Closing Bell: The local market just got its ASX handed back to it
The ASX benchmark has ended Tuesday as it began, which is badly.
Just after lunch, the ASX200 ran into the teeth of a one-month low, after spending the last five fruitless sessions of trade at or near parity.
At 4pm on Tuesday, the S&P/ASX200 closed down 80 points or 1.05% to 7,416.5
There was, however, some winning going on somewhere – because at about the same time in Iowa, USA, ex-president Donald Trump was looking a shoe-in to set a record for securing that states’ Republican caucus with a margin of victory exceeding the circa 13 percentage points Bob Dole won Iowa by way back in 1988.
Back to local business. As soon as the bell rang Aussie stocks got back to the kind of broad based, agnostic selling which heralded the new year.
Aussie consumer sentiment is at profound lows, the Westpac-Melbourne Institute index says.
And it showed out there on the park today fellas.
An absent US lead left local traders in the hands of European markets where the central bank spent the evening busily assuring markets not to hope for any change to the ECB’s hawkish outlook.
The benchmark began taking in water as the heavyweight names in the heavyweight Materials sector floundered, dragged down by commodity prices and hitting levels last seen in early December.
When BHP falls 1.1%, the broader market gets wet.
Iron ore futures remain near six-week lows, despite the spot price in Singapore and Dalian making incremental gains during the Tuesday seesion in Sydney.
On this, CBA’s Vivek Dhar knows much.
The last time that steel margins in China ‘s mills were this negative, Vivek says, was June 2022, when iron ore prices eventually fell below $US100/t.

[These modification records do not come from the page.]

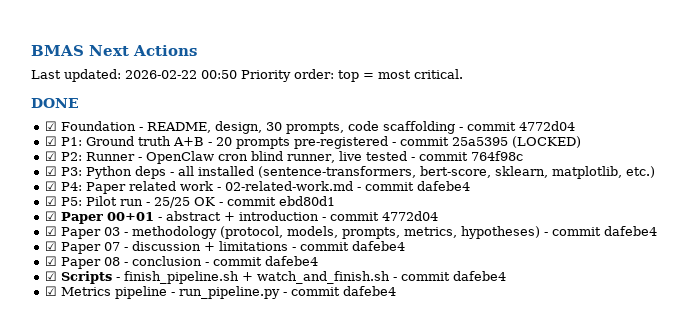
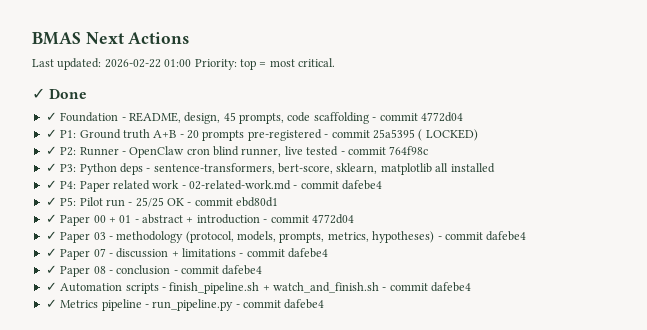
- Last updated: 2026-02-22 00:50 Priority order: top = most critical.
+ Last updated: 2026-02-22 01:00 Priority: top = most critical.
- DONE
- ☑ Foundation - README, design, 30 prompts, code scaffolding - commit 4772d04
+ ✓ Done
+ ✓ Foundation - README, design, 45 prompts, code scaffolding - commit 4772d04
- ☑ P1: Ground truth A+B - 20 prompts pre-registered - commit 25a5395 (LOCKED)
- ☑ P2: Runner - OpenClaw cron blind runner, live tested - commit 764f98c
+ ✓ P1: Ground truth A+B - 20 prompts pre-registered - commit 25a5395 ( LOCKED)
+ ✓ P2: Runner - OpenClaw cron blind runner, live tested - commit 764f98c
- ☑ P3: Python deps - all installed (sentence-transformers, bert-score, sklearn, matplotlib, etc.)
- ☑ P4: Paper related work - 02-related-work.md - commit dafebe4
+ ✓ P3: Python deps - sentence-transformers, bert-score, sklearn, matplotlib all installed
+ ✓ P4: Paper related work - 02-related-work.md - commit dafebe4
- ☑ P5: Pilot run - 25/25 OK - commit ebd80d1
+ ✓ P5: Pilot run - 25/25 OK - commit ebd80d1
- ☑ Paper 00+01 - abstract + introduction - commit 4772d04
+ ✓ Paper 00 + 01 - abstract + introduction - commit 4772d04
- ☑ Paper 03 - methodology (protocol, models, prompts, metrics, hypotheses) - commit dafebe4
+ ✓ Paper 03 - methodology (protocol, models, prompts, metrics, hypotheses) - commit dafebe4
- ☑ Paper 07 - discussion + limitations - commit dafebe4
+ ✓ Paper 07 - discussion + limitations - commit dafebe4
- ☑ Paper 08 - conclusion - commit dafebe4
+ ✓ Paper 08 - conclusion - commit dafebe4
- ☑ Scripts - finish_pipeline.sh + watch_and_finish.sh - commit dafebe4
+ ✓ Automation scripts - finish_pipeline.sh + watch_and_finish.sh - commit dafebe4
- ☑ Metrics pipeline - run_pipeline.py - commit dafebe4
+ ✓ Metrics pipeline - run_pipeline.py - commit dafebe4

“The current downward correction in iron ore prices could threaten the same level temporarily, too.
“However, once steel mill margins stabilise, we think iron ore prices are likely find support in the $US100‑$US110/t range, waiting in anticipation for China’s policy direction for 2024,” Mr Dhar adds.
“We think it is likely that China’s property sector, which likely accounted for 30‑35% of China’s steel demand last year, will continue to face headwinds in 2024.”
That’s also hit the Aussie dollar, everyone’s least favourite proxy for commodity markets. It’s down about 1% against the greenback and about 5% over the last 12 months.
Finally, unnamed supermarkets are being told that they mustn’t make so much money from bleeding suppliers and customers.
Around the ‘hood, the Shanghai Composite was flat and the tech heavy Shenzhen Component slightly lower at around lunchtime on Tuesday.
That’s not the progress Beijing would like to see with both the mainland benchmarks wallowing at multi-year lows.
It’s a big week for China’s economic recovery which remains pregnant with potential but little as thanks to policy uncertainty and investor scepticism ahead of Wednesday’s GDP drop.
Getting her 2 cents in on China from the safety of the World Economic Forum in Davos, Switzerland, was Kristalina Georgieva, the head of the International Monetary Fund (IMF) who told China to go get some structural reforms unless it wants “a fairly significant decline in growth rates”.
Speaking to CNBC, Georgieva said China was facing both short-term and long-term challenges.
In the short-term, she said China’s property sector still needed “fixing,” along with a high level of local government debt. Longer term, Georgieva noted demographic changes and a “loss of confidence”.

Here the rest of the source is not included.